--- SUPPLIED DATA Enclosed Below ---

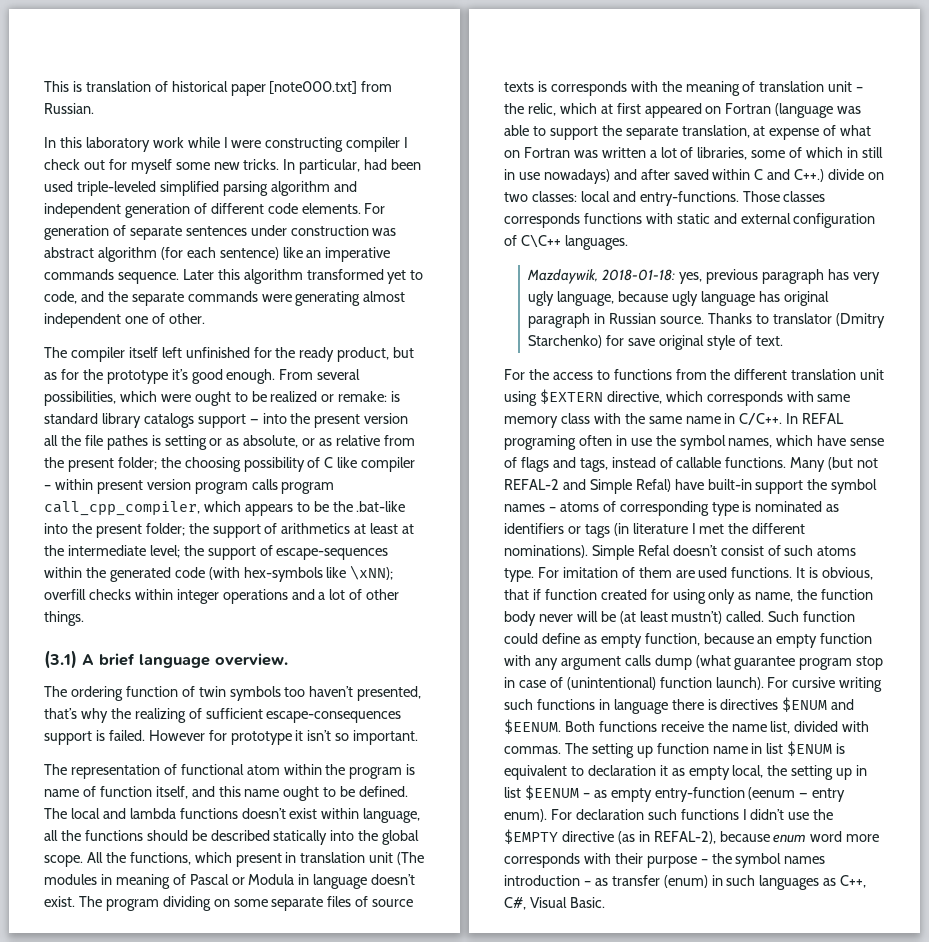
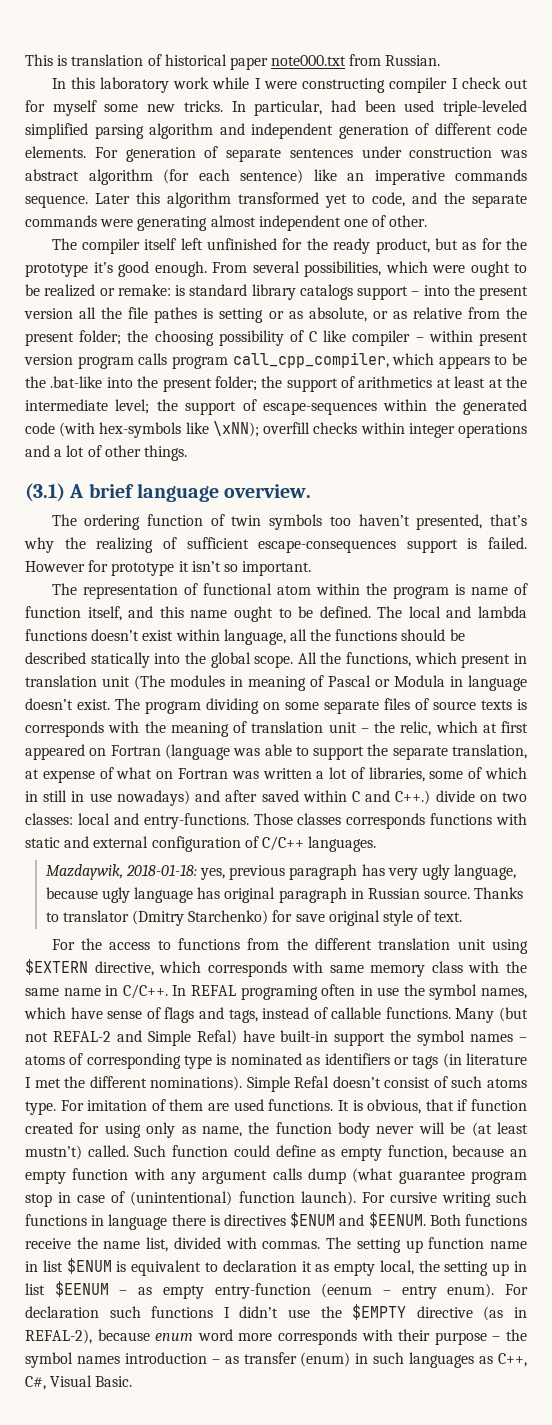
- This is translation of historical paper [note000.txt] from Russian.
+ This is translation of historical paper note000.txt from Russian.
- is standard library catalogs support — into the present version all the file pathes is setting or as absolute, or as relative from the present folder;
+ is standard library catalogs support – into the present version all the file pathes is setting or as absolute, or as relative from the present folder;
- Those classes corresponds functions with static and external configuration of C\C++ languages.
+ Those classes corresponds functions with static and external configuration of C/C++ languages.
- The setting up function name in list $ENUM is equivalent to declaration it as empty local, the setting up in list $EENUM – as empty entry-function (eenum — entry enum).
+ The setting up function name in list $ENUM is equivalent to declaration it as empty local, the setting up in list $EENUM – as empty entry-function (eenum – entry enum).

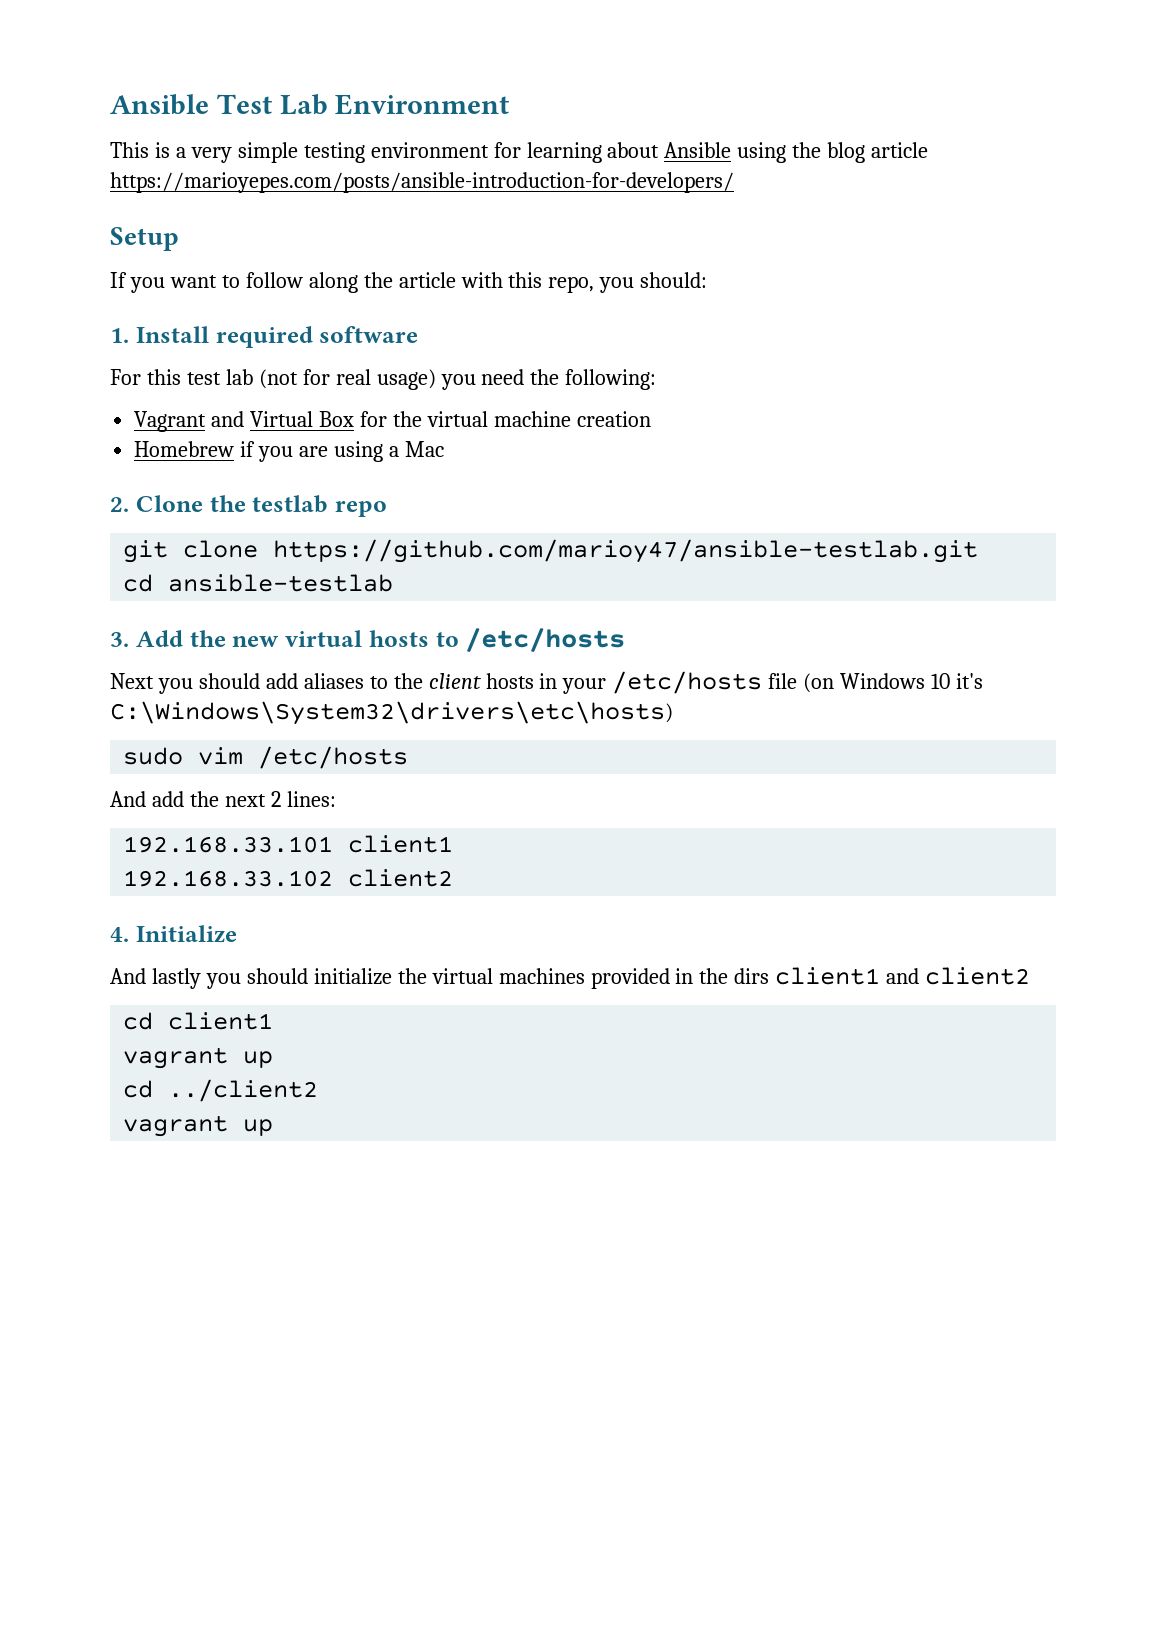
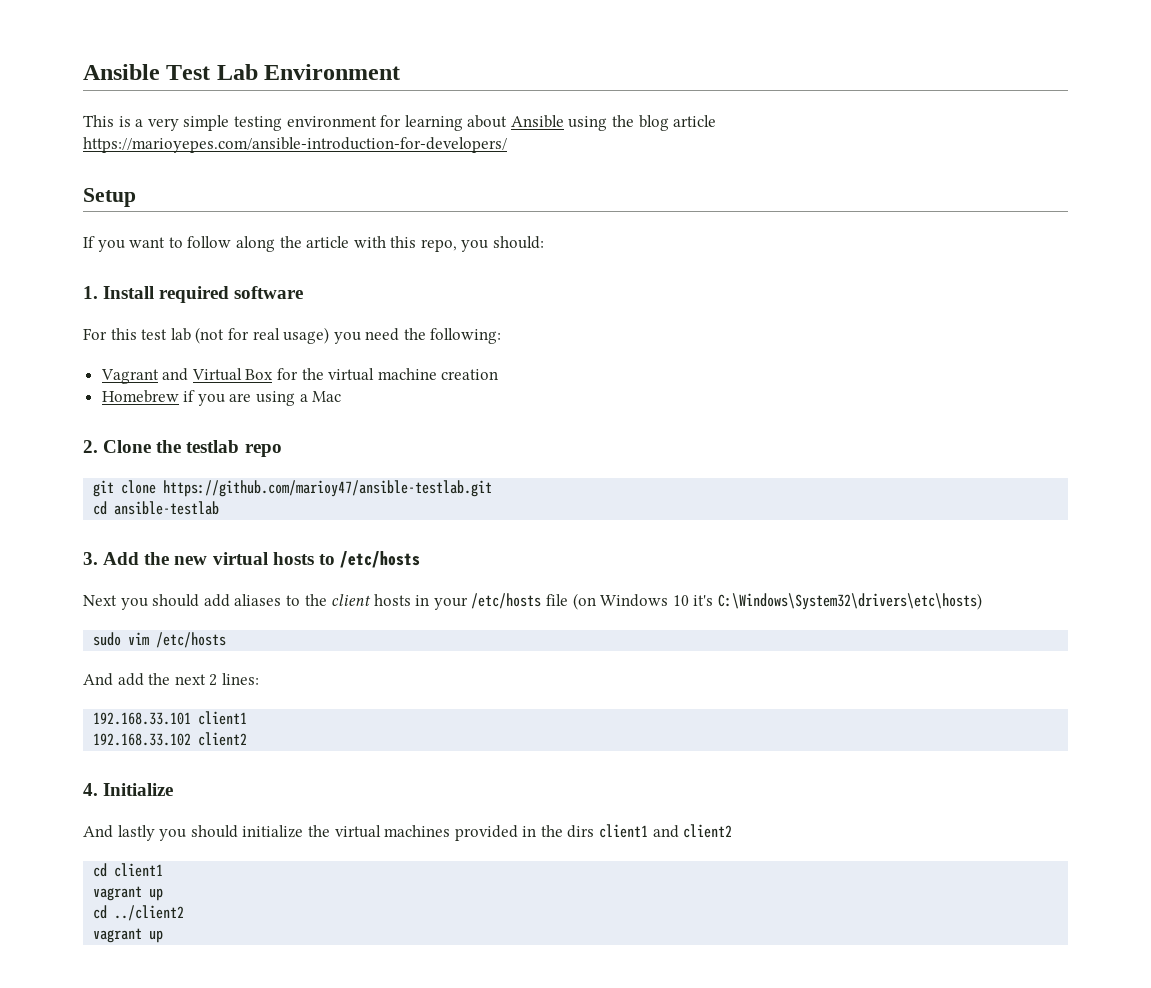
- This is a very simple testing environment for learning about Ansible using the blog article https://marioyepes.com/posts/ansible-introduction-for-developers/
+ This is a very simple testing environment for learning about Ansible using the blog article https://marioyepes.com/ansible-introduction-for-developers/

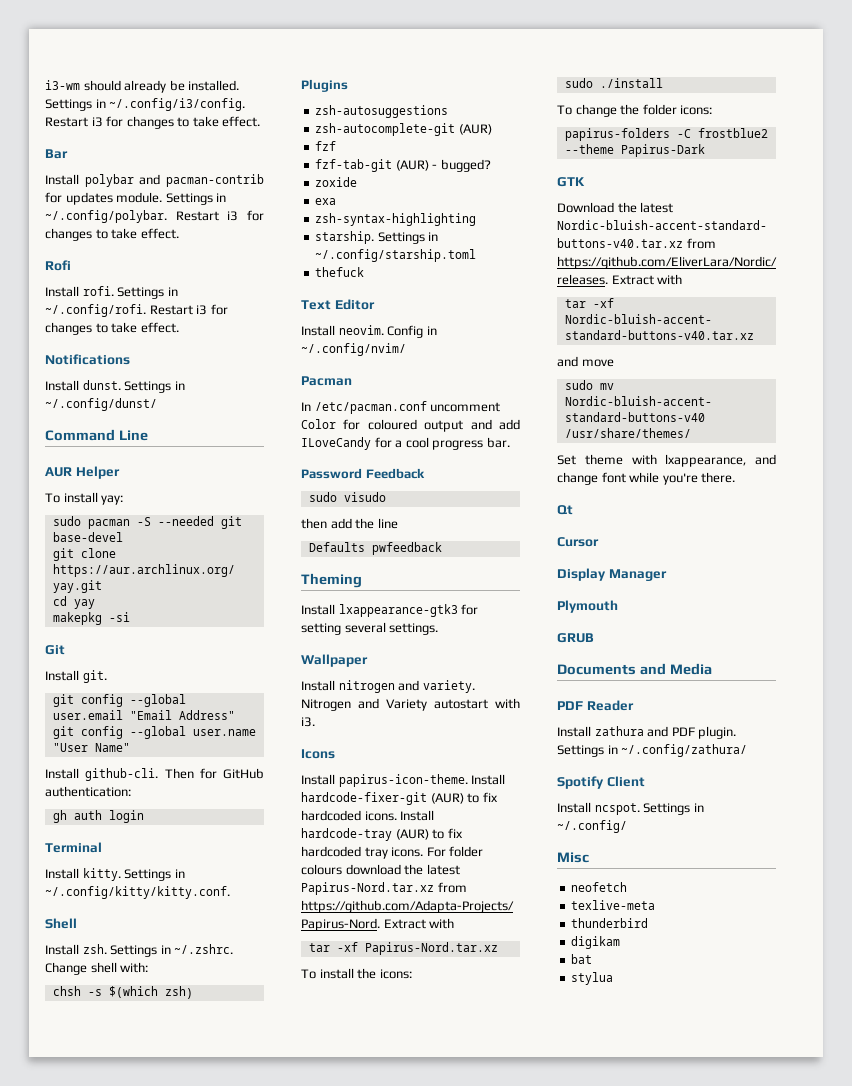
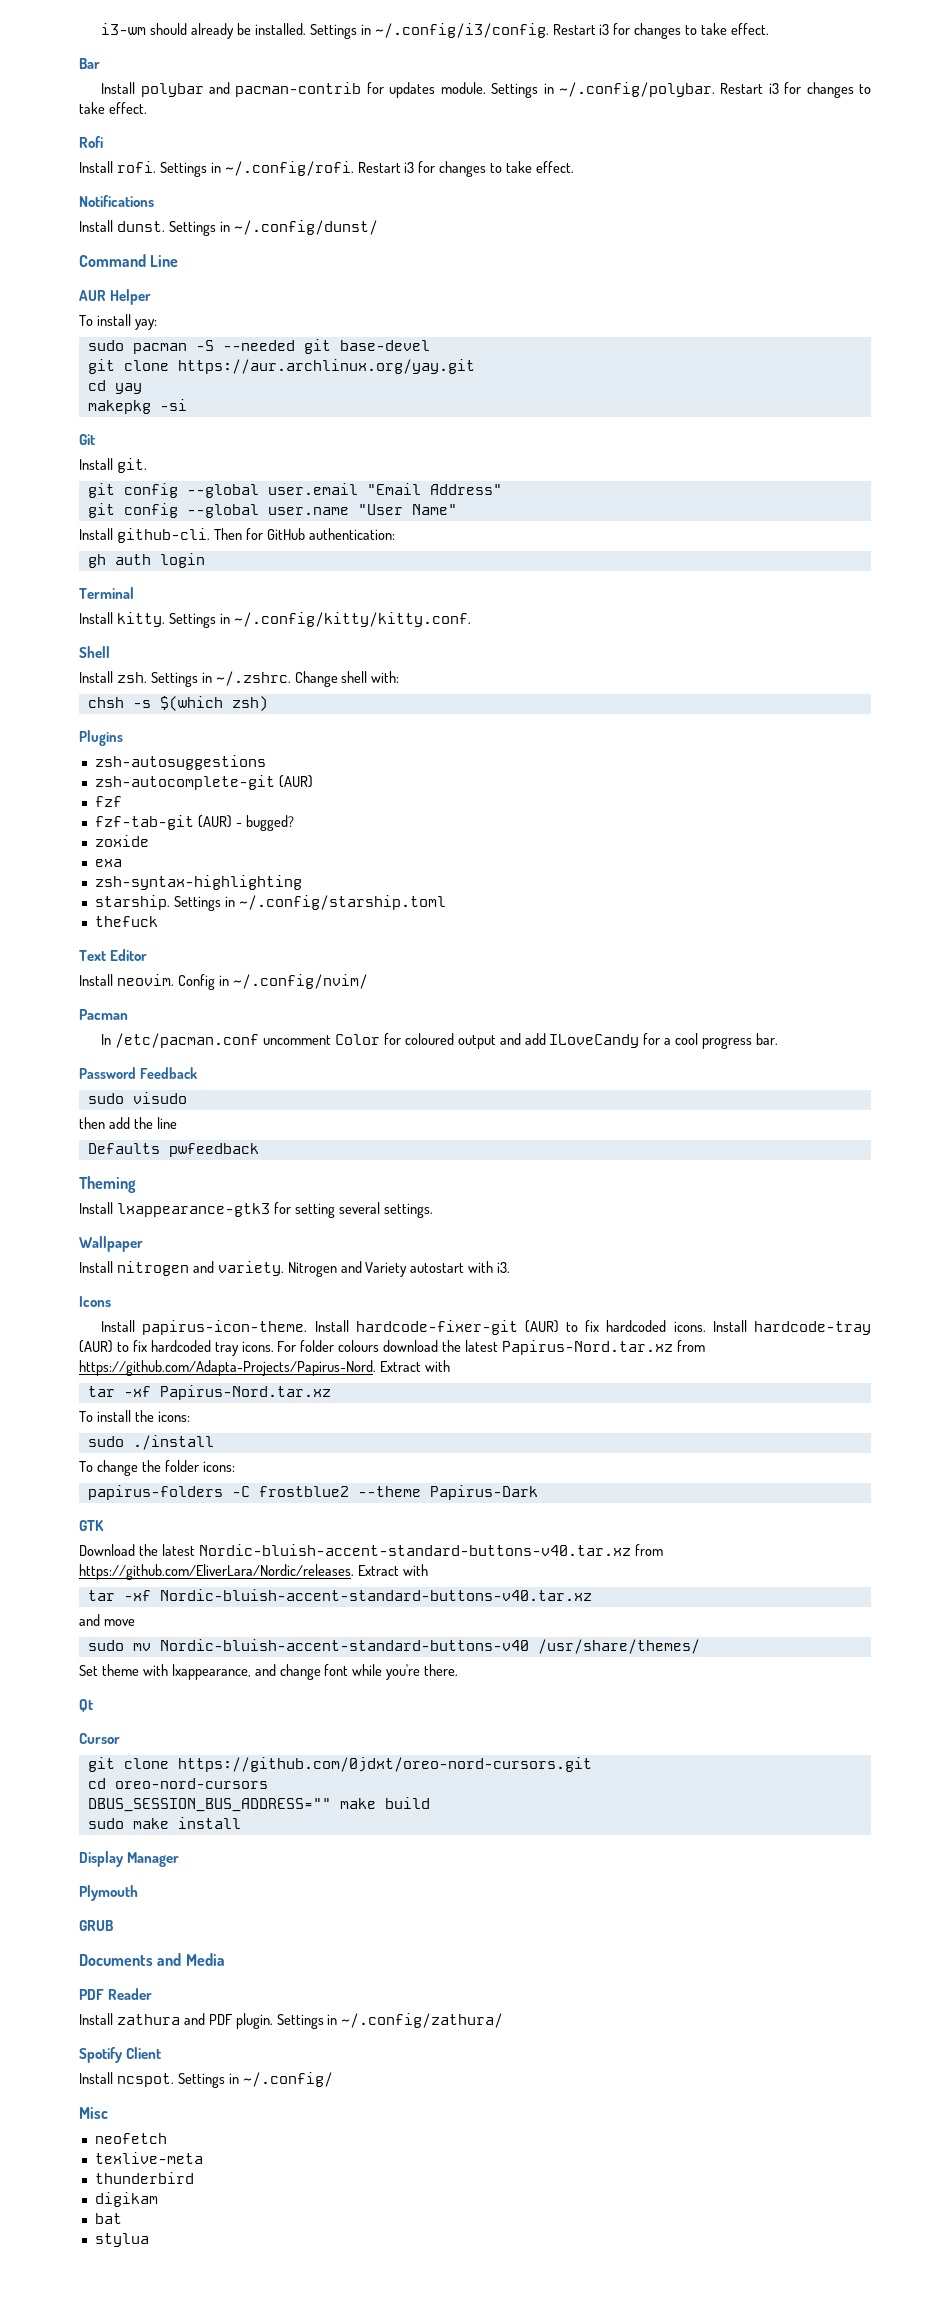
+ git clone https://github.com/0jdxt/oreo-nord-cursors.git
+ cd oreo-nord-cursors
+ DBUS_SESSION_BUS_ADDRESS="" make build
+ sudo make install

--- End of Enclosed SUPPLIED DATA ---

Set down each entry above word for word, without its pictures.

YOUR SOLUTION:
- This is translation of historical paper [note000.txt] from Russian.
+ This is translation of historical paper note000.txt from Russian.
- is standard library catalogs support — into the present version all the file pathes is setting or as absolute, or as relative from the present folder;
+ is standard library catalogs support – into the present version all the file pathes is setting or as absolute, or as relative from the present folder;
- Those classes corresponds functions with static and external configuration of C\C++ languages.
+ Those classes corresponds functions with static and external configuration of C/C++ languages.
- The setting up function name in list $ENUM is equivalent to declaration it as empty local, the setting up in list $EENUM – as empty entry-function (eenum — entry enum).
+ The setting up function name in list $ENUM is equivalent to declaration it as empty local, the setting up in list $EENUM – as empty entry-function (eenum – entry enum).

- This is a very simple testing environment for learning about Ansible using the blog article https://marioyepes.com/posts/ansible-introduction-for-developers/
+ This is a very simple testing environment for learning about Ansible using the blog article https://marioyepes.com/ansible-introduction-for-developers/

+ git clone https://github.com/0jdxt/oreo-nord-cursors.git
+ cd oreo-nord-cursors
+ DBUS_SESSION_BUS_ADDRESS="" make build
+ sudo make install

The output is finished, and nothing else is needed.